Ok, This is kinda confusing so let me introduce the various participants: 1. I have a router 192.168.100.1 that is an internet gateway. NOT DHCP or DNS. I also have a second internet connection (STATIC IP) 2. I have a Mint 7 Box that is the following: DNS Server DCHP Server (Provides IP's 192.168.100.5-25) Webserver, etc. Dansguardian Proxy Server (One 192.168.100.0/24 and setup transparent) This PC has 2 NIC's. One is static IP 69.59.xx.xx One is Static IP 192.168.100.101 **************************** Ok, here is what I am trying to do. Currently, I can make the DHCP3 server use 192.168.100.101 for the gateway, in which case client pc's on my network use the proxy transparently and use the bandwidth on my 69.59.xx.xx connection. If I make the DHCP3 server use 192.168.100.1 for the gateway, they use the other internet connection. Problem: I don't want the client pc's to use the webserver bandwidth. Question: How can I make squid/dansguardian use 192.168.100.1 to service web requests but allow that machine use 69.59.xx.xx for it's bandwidth for local requests. (I hope that makes sense). When I am on the machine at 192.168.100.101 and I use the internet I want it to use 69.59.xx.xx for all internet interaction locally, but want the proxy to use the router at 192.168.100.1 only. whew... that was hard to explain.
Not that hard what you explained: you have 2 gateways, 1 server and some clients. the server must use 1 gateway on it's own, and must supply dhcp information to the clients BUT the clients must go through the other gateway AND use the proxy that is running on the server. But for as far as i know it's not possible to set a gateway in squid itself. So squid will always use the gateway that you have configured for that system.
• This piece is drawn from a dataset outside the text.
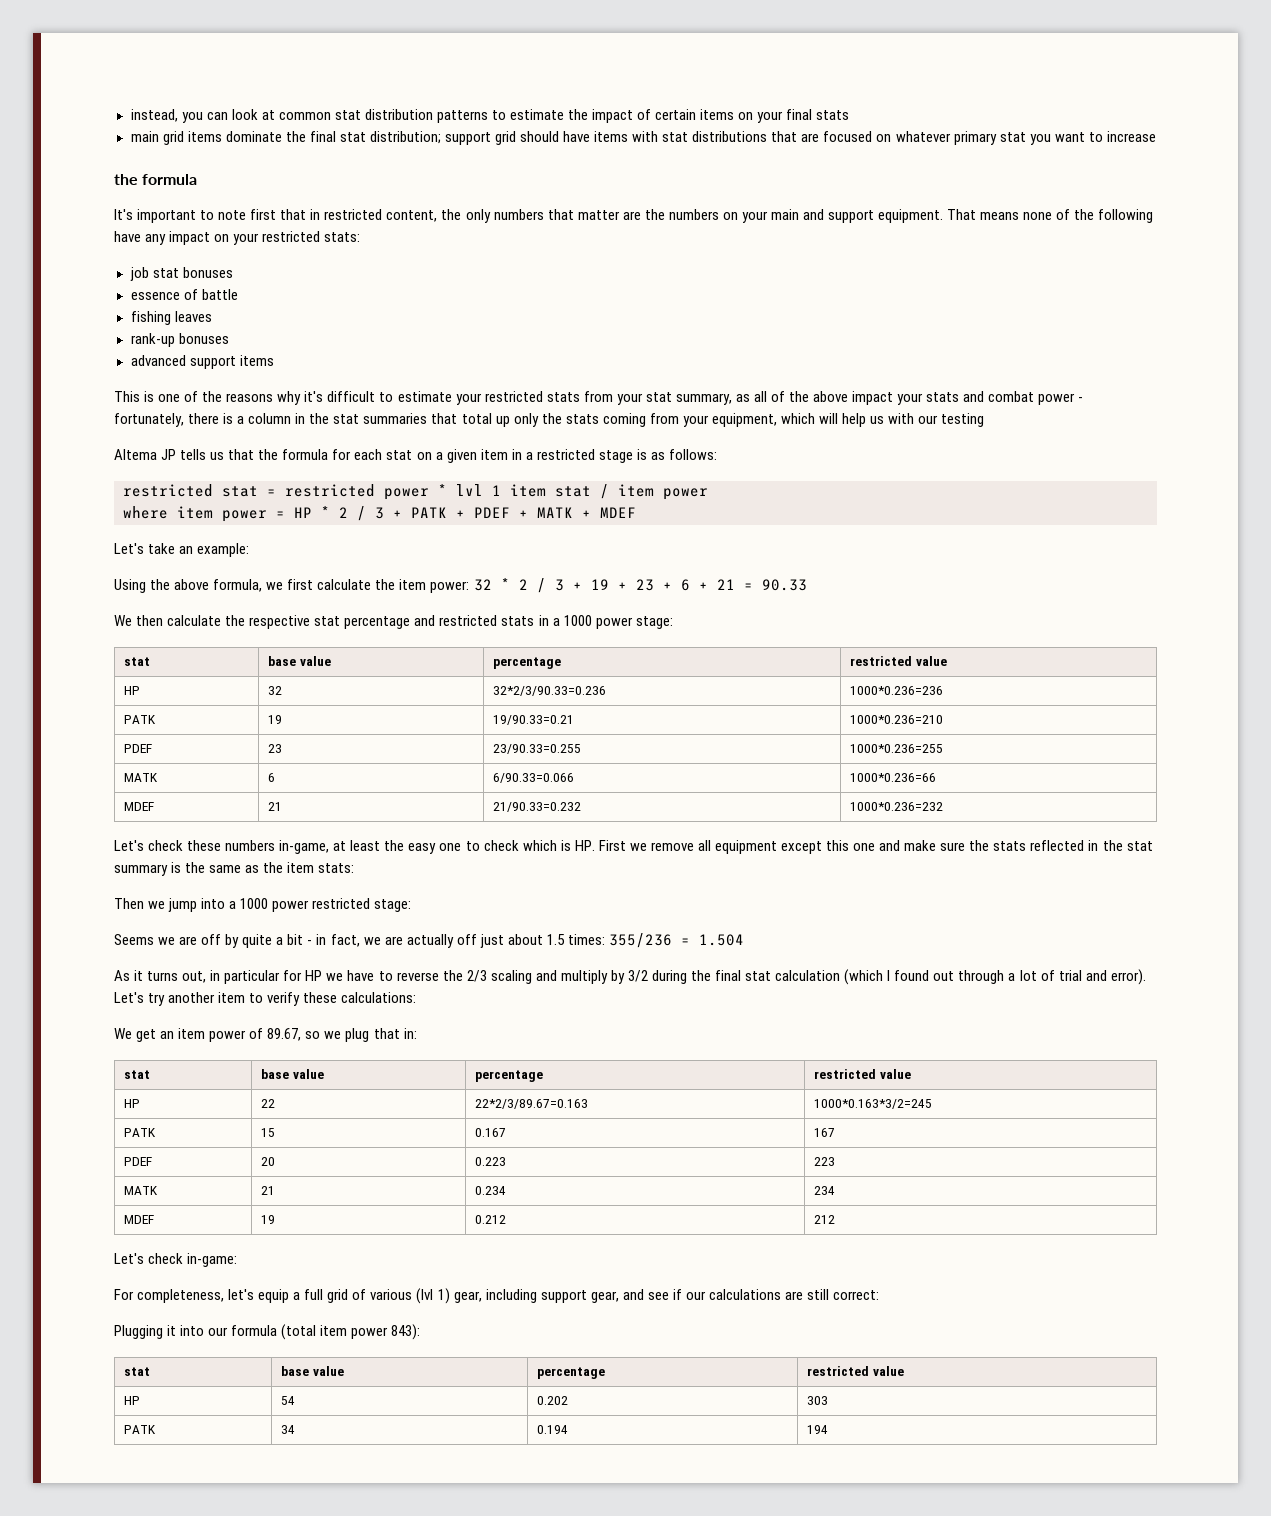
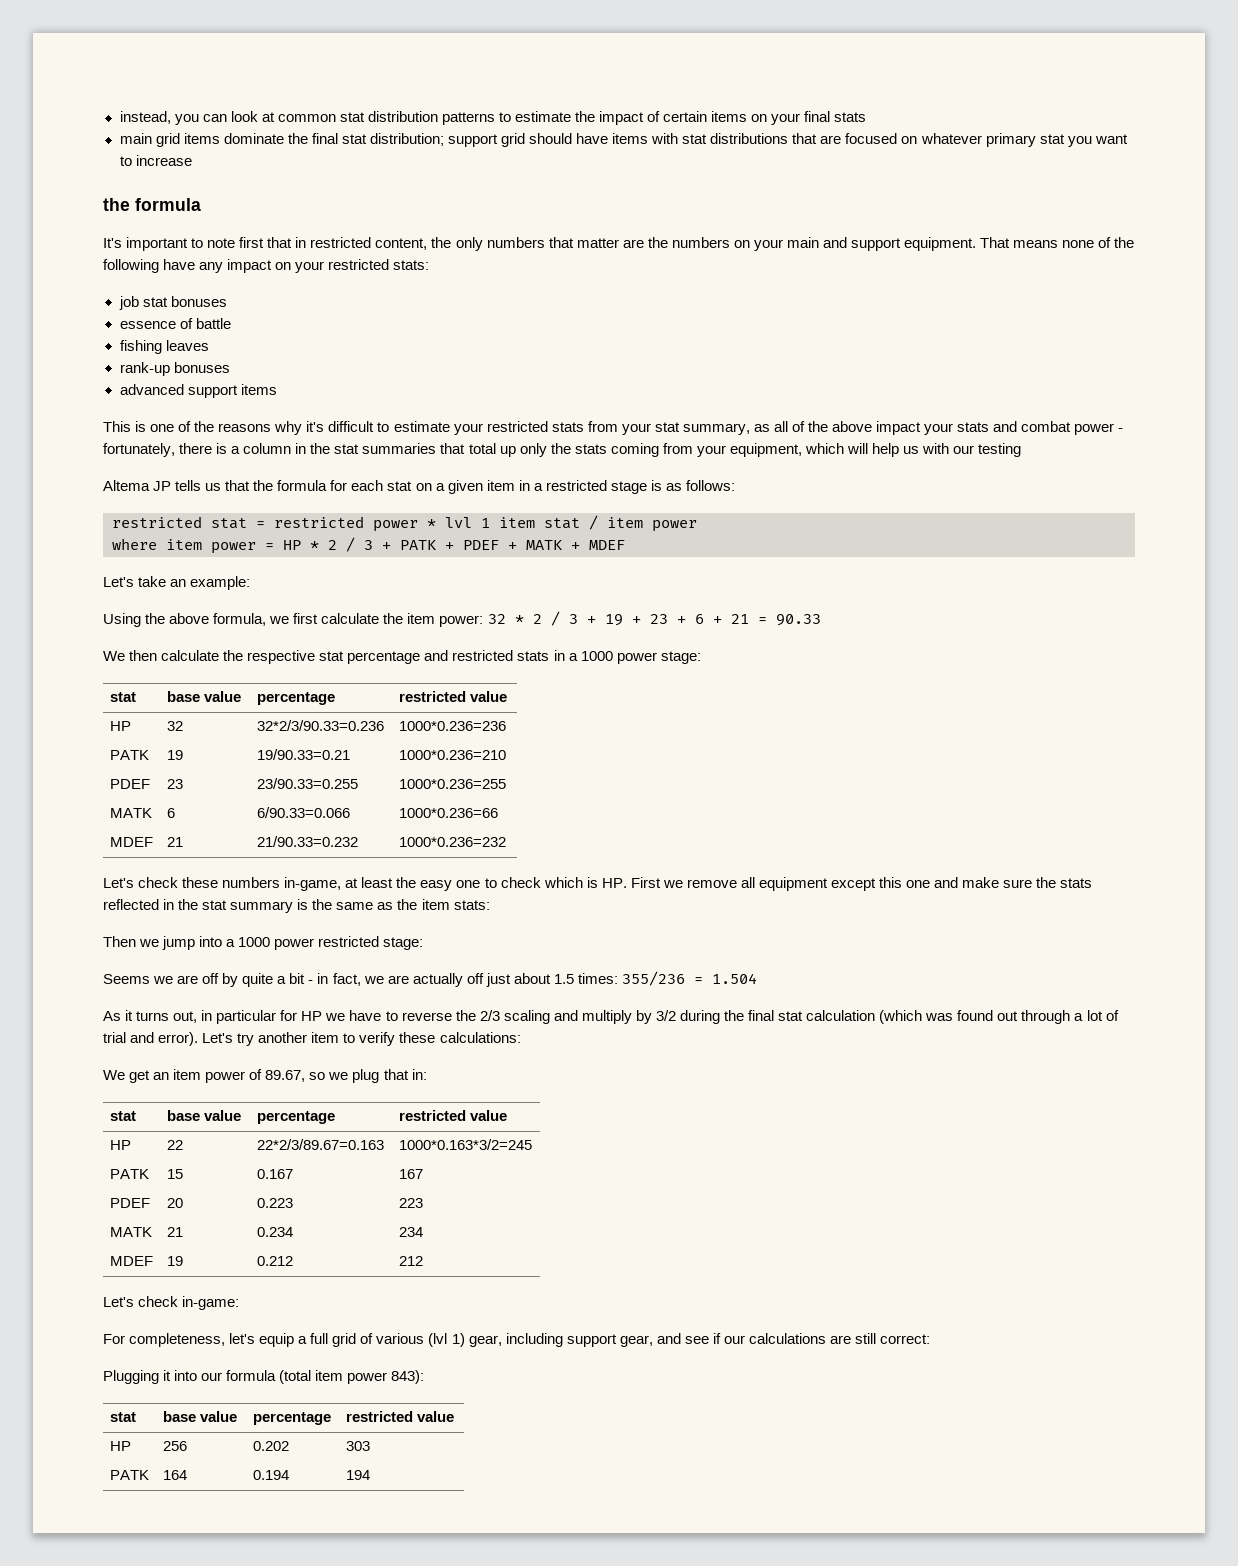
[887,970,891,981] I -> [925,1013,954,1021] was
[281,1396,296,1405] 54 -> [162,1441,187,1451] 256
[281,1425,296,1434] 34 -> [162,1470,187,1480] 164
you can have 2 gateways at the same time, but you need to configurate the routing on the server correctly .. if ONLY the clients connect from 1 eth, then you could route all that traffic to a forced gateway .. if it's mixed .. back to the drawing board and setup your network differently ..
Code: man route man iptables But you might want to reconsider your current network topology. Which might be easier for you to manage. but anyway, check out this site: http://lartc.org/howto/lartc.rpdb.multiple-links.html
Thanks. I use a hardware firewall on the 192.168.0.0/24 network. I need to either eliminate that and make a linux firewall/content filter or move the filter to another physical machine on the network. Sigh... I love linux
Can you manually configure your client machines to use a certain router/IP? or if they get their info from DHCP then configure your DHCP server to use one of the routers? These are my questions, lol not really answering yours! I also like to do this without using VPN!
I think I concluded that there was no way to do it without buying some appliance to do it. What I ended up doing is scrap the project and did this instead: The several computers on my lan (7) I assigned an IP (based on MAC) in dhcpd and point them to the external gateway. The dynamic block of IP's get pointed to the proxy machine, where I have firewall rules to make it transparent. The end result is that foreign connections get a dynamic IP that is filtered and my machines have a set IP that is not filtered. Later, I will create ACL's that will do limited filtering for my machines. That's not what I started out to do but is what was actually possible to do in my case. I wonder if Squid will ever have an option to specify a gateway in the future. That would be too cool. Thanks all.